Material for the task:
══════

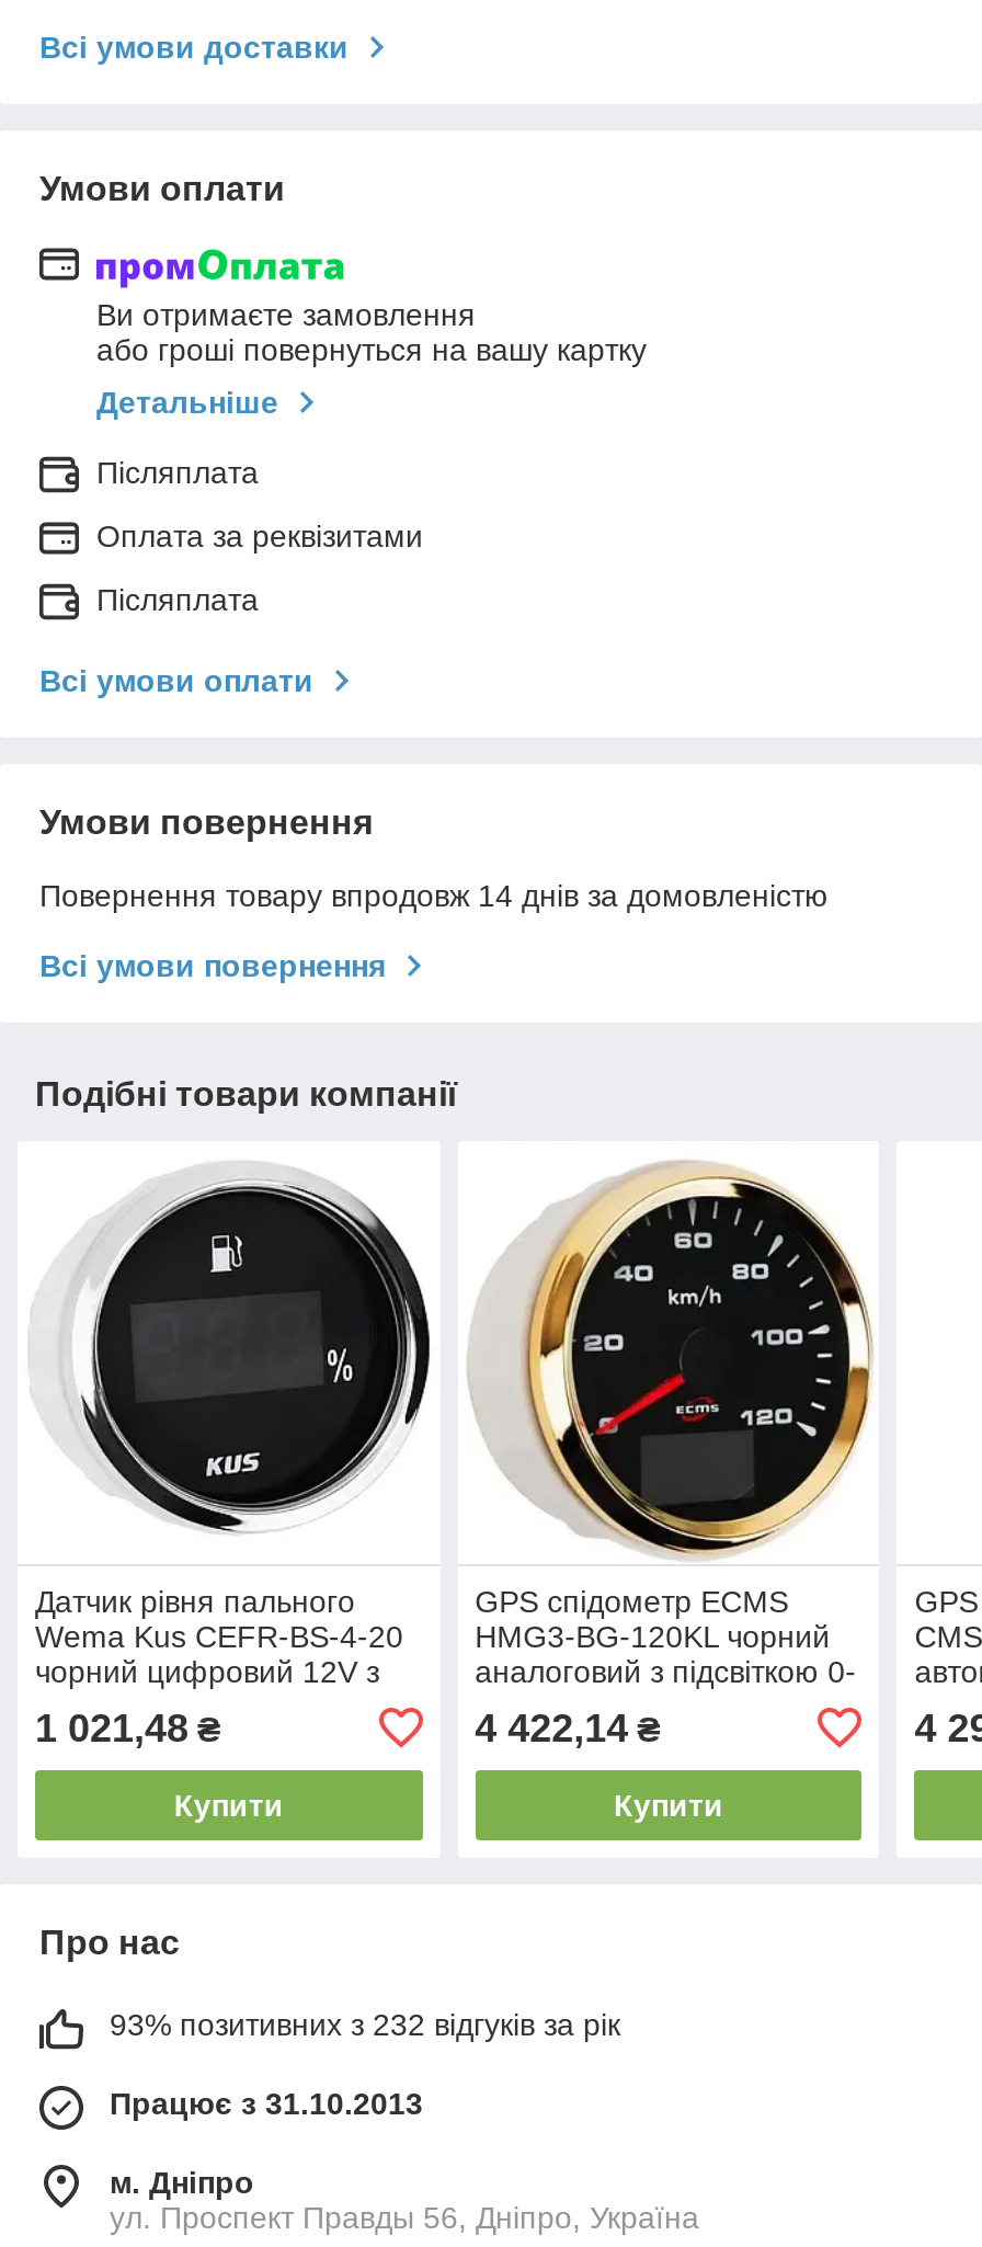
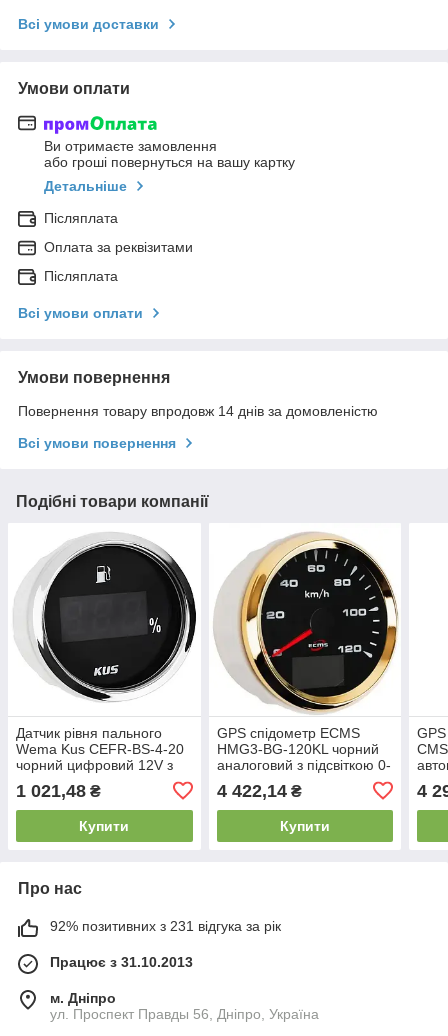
[110,2007,620,2042] 93% позитивних з 232 відгуків за рік -> [50,918,281,934] 92% позитивних з 231 відгука за рік

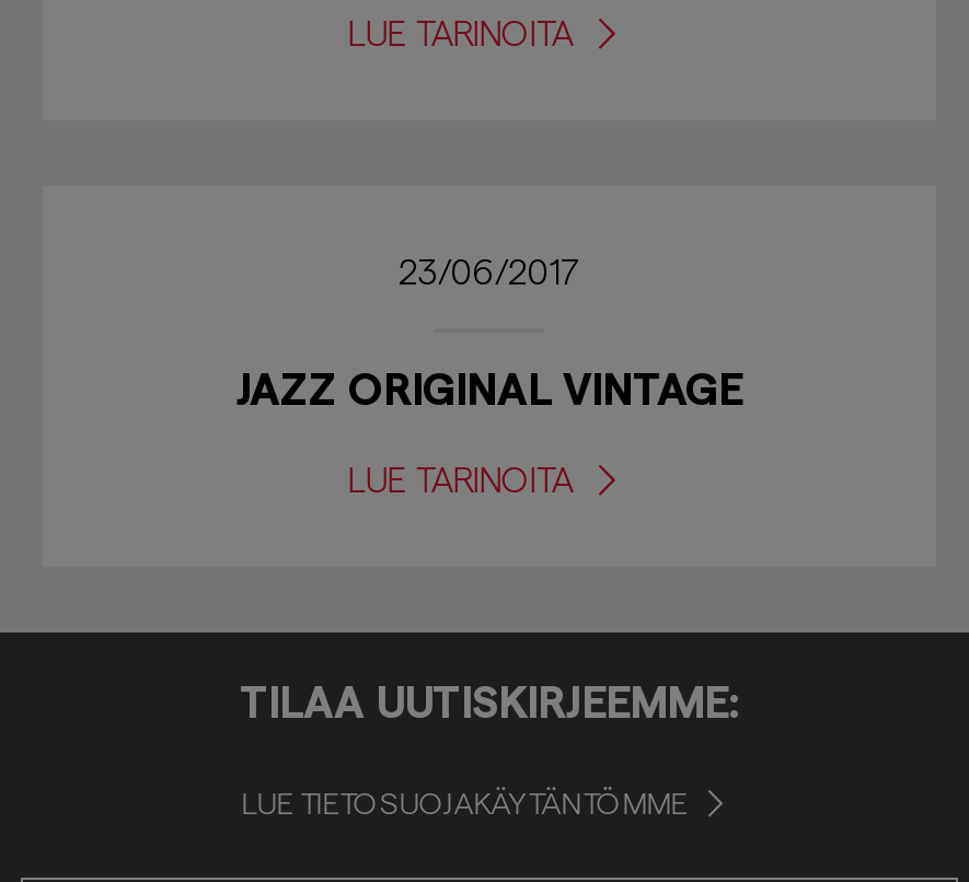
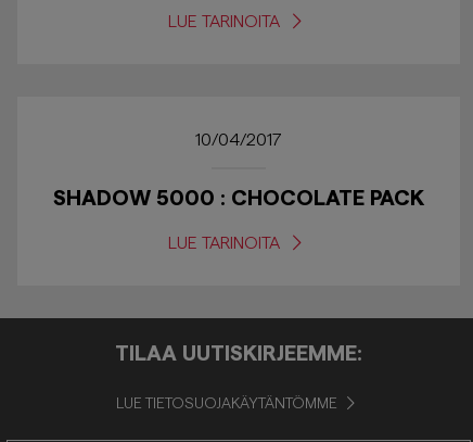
[399,254,580,291] 23/06/2017 -> [195,130,282,149] 10/04/2017
[237,365,742,414] JAZZ ORIGINAL VINTAGE -> [53,186,424,210] SHADOW 5000 : CHOCOLATE PACK

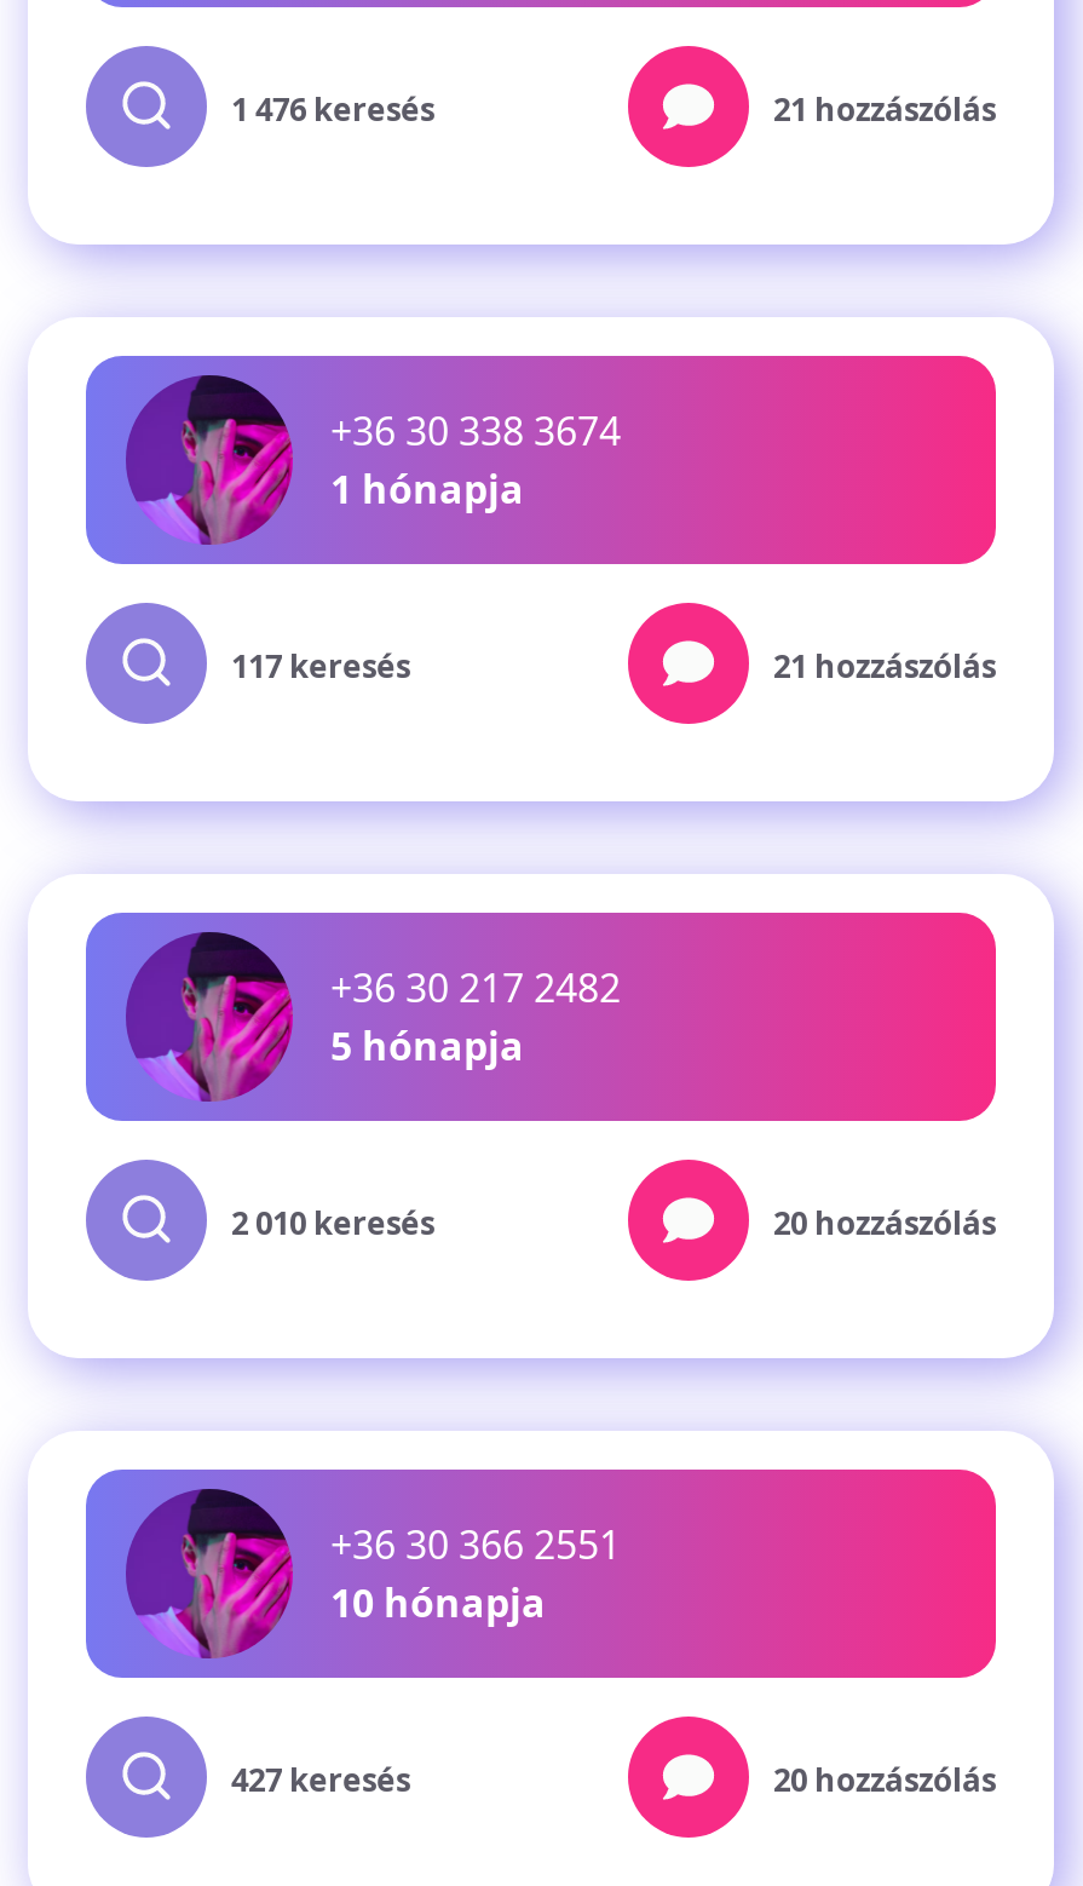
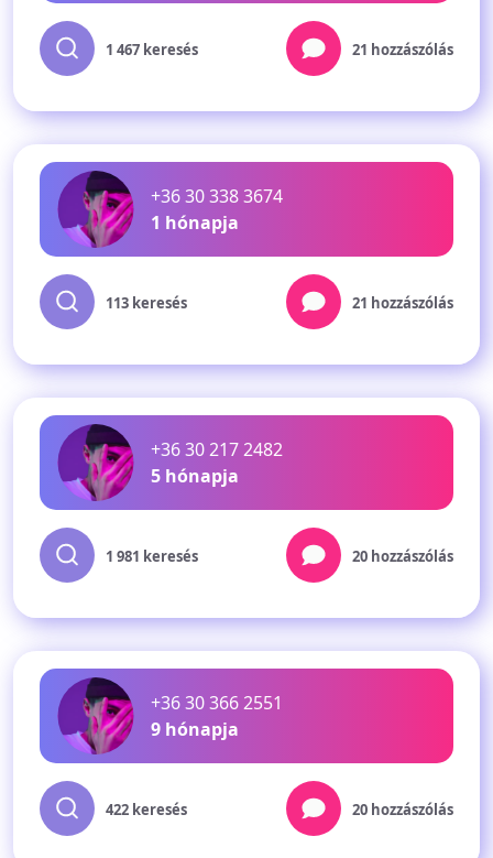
[231,87,434,130] 1 476 keresés -> [106,40,198,59] 1 467 keresés
[231,644,410,687] 117 keresés -> [106,293,187,313] 113 keresés
[231,1201,434,1244] 2 010 keresés -> [106,546,198,566] 1 981 keresés
[330,1576,546,1629] 10 hónapja -> [151,717,239,741] 9 hónapja
[231,1757,410,1801] 427 keresés -> [106,800,187,819] 422 keresés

══════

Exercise directions: Restate, word for word and without pictures, the lines from the line containing "[237,365,742,414] JAZZ ORIGINAL" to the last line of the records above.

Task result:
[237,365,742,414] JAZZ ORIGINAL VINTAGE -> [53,186,424,210] SHADOW 5000 : CHOCOLATE PACK

[231,87,434,130] 1 476 keresés -> [106,40,198,59] 1 467 keresés
[231,644,410,687] 117 keresés -> [106,293,187,313] 113 keresés
[231,1201,434,1244] 2 010 keresés -> [106,546,198,566] 1 981 keresés
[330,1576,546,1629] 10 hónapja -> [151,717,239,741] 9 hónapja
[231,1757,410,1801] 427 keresés -> [106,800,187,819] 422 keresés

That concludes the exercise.